MATERIAL PROVIDED —
• • •

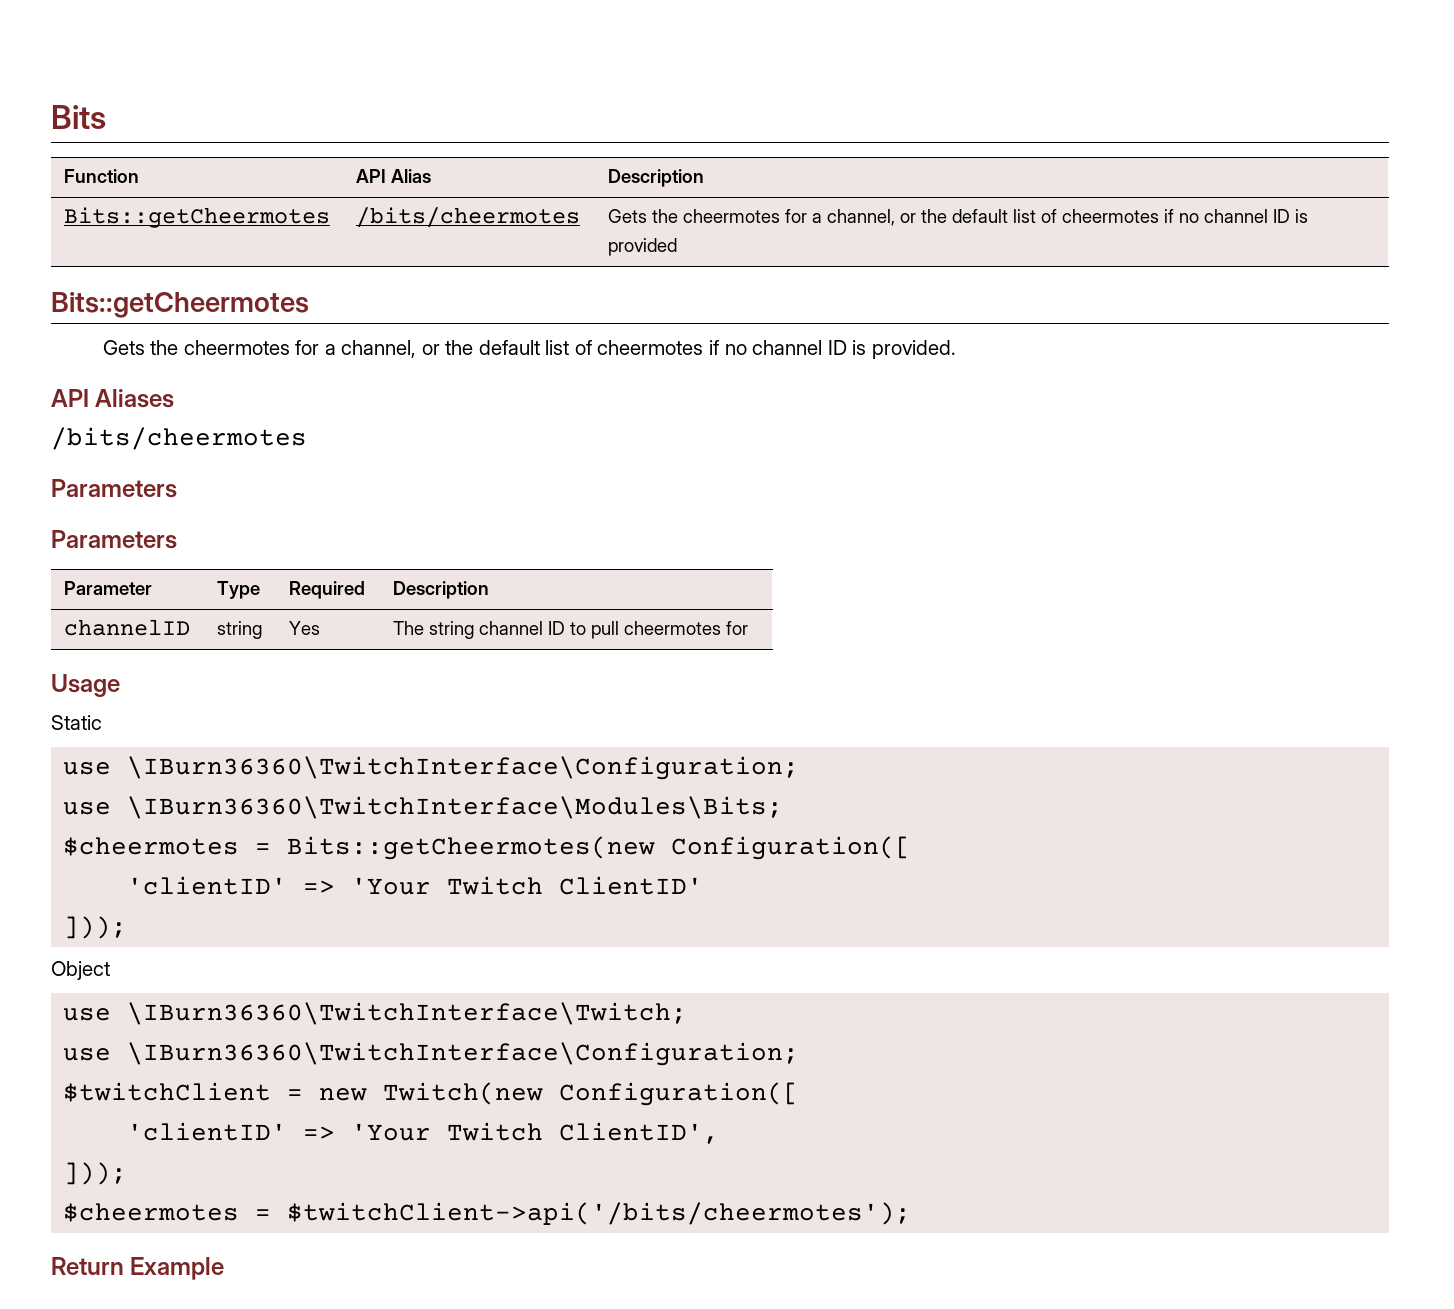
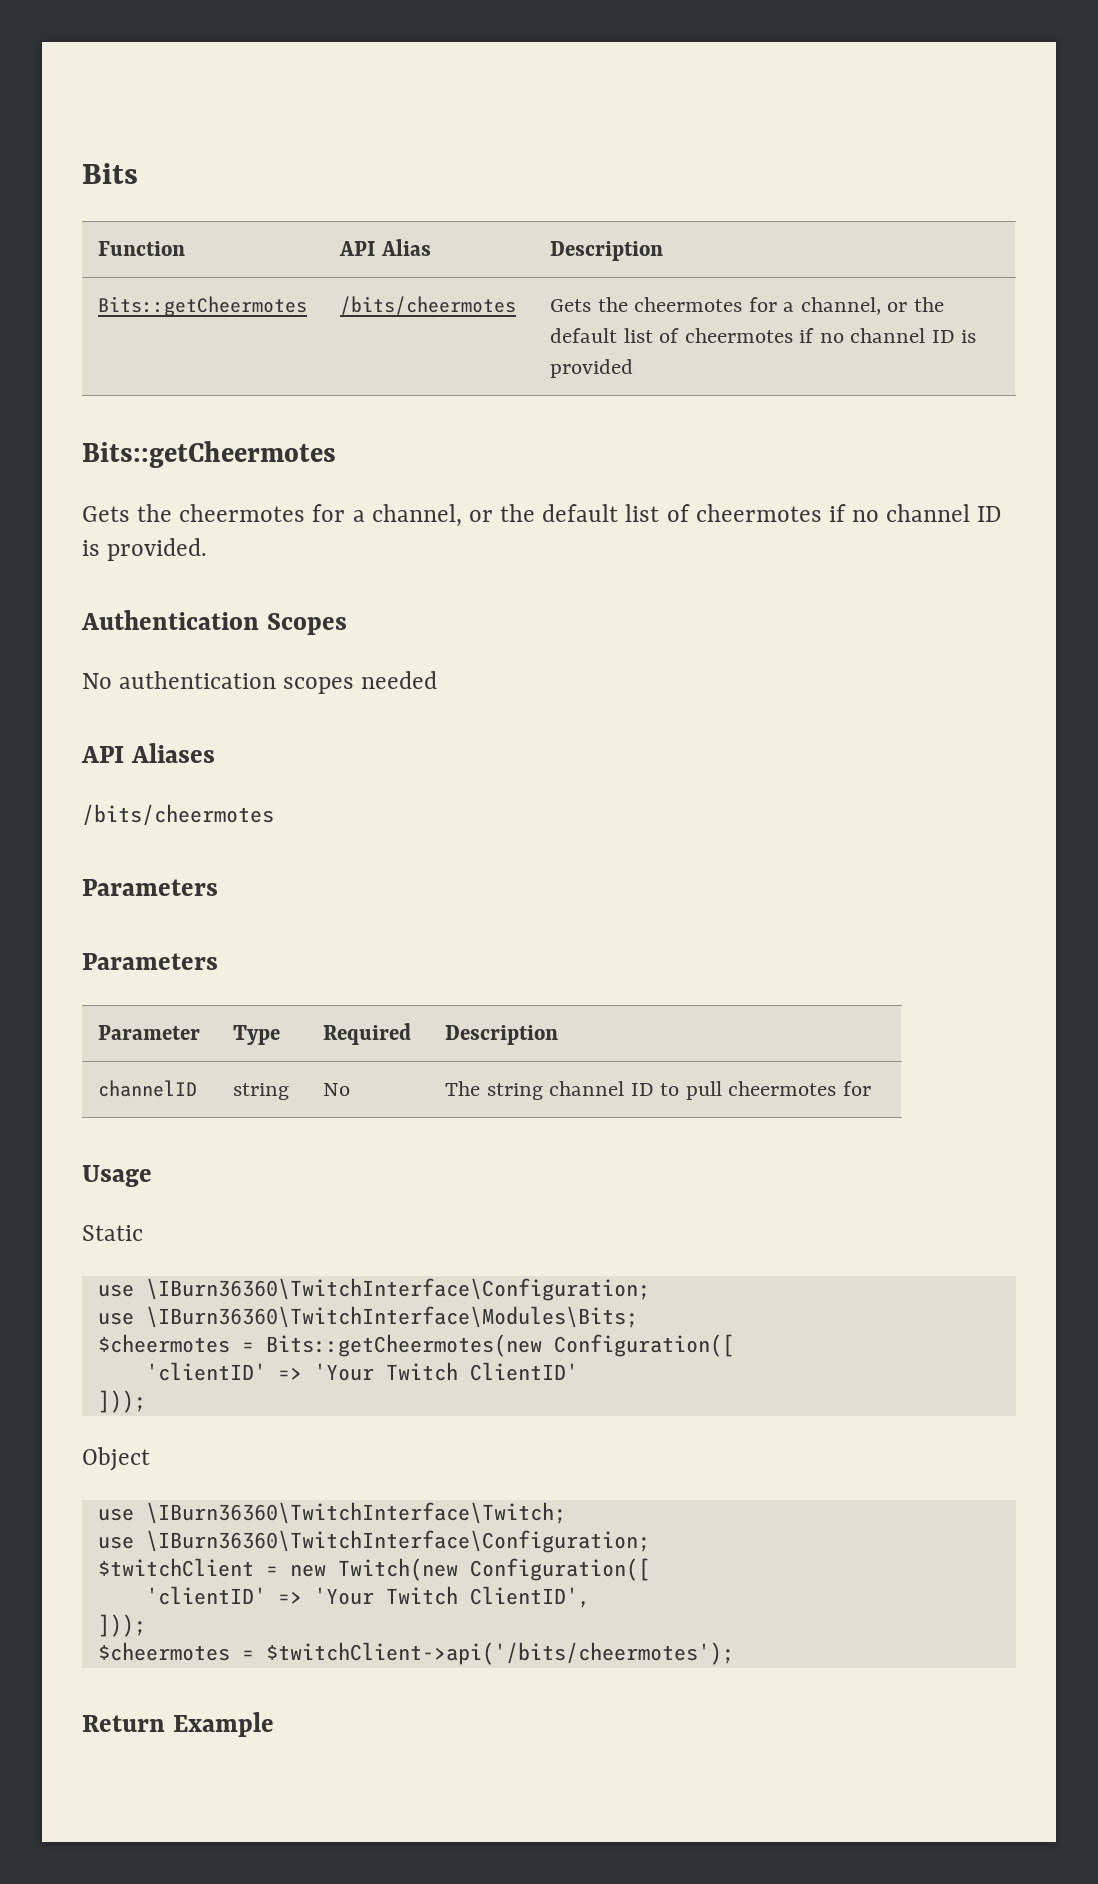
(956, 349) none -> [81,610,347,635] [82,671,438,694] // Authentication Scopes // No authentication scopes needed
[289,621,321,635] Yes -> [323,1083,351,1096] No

• • •

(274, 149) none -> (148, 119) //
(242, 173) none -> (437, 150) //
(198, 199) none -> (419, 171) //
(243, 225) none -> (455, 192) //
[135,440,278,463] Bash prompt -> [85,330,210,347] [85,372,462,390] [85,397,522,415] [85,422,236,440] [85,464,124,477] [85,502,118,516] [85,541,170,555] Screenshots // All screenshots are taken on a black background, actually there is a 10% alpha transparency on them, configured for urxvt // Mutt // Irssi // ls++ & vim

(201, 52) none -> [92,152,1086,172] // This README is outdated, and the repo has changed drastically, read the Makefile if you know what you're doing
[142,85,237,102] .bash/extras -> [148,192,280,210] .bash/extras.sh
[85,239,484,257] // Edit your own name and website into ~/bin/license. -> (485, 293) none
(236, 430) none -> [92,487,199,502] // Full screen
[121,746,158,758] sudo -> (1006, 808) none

• • •

Among the lines of the material, find those holding the word "none" and return them.

(956, 349) none -> [81,610,347,635] [82,671,438,694] // Authentication Scopes // No authentication scopes needed
(274, 149) none -> (148, 119) //
(242, 173) none -> (437, 150) //
(198, 199) none -> (419, 171) //
(243, 225) none -> (455, 192) //
(201, 52) none -> [92,152,1086,172] // This README is outdated, and the repo has changed drastically, read the Makefile if you know what you're doing
[85,239,484,257] // Edit your own name and website into ~/bin/license. -> (485, 293) none
(236, 430) none -> [92,487,199,502] // Full screen
[121,746,158,758] sudo -> (1006, 808) none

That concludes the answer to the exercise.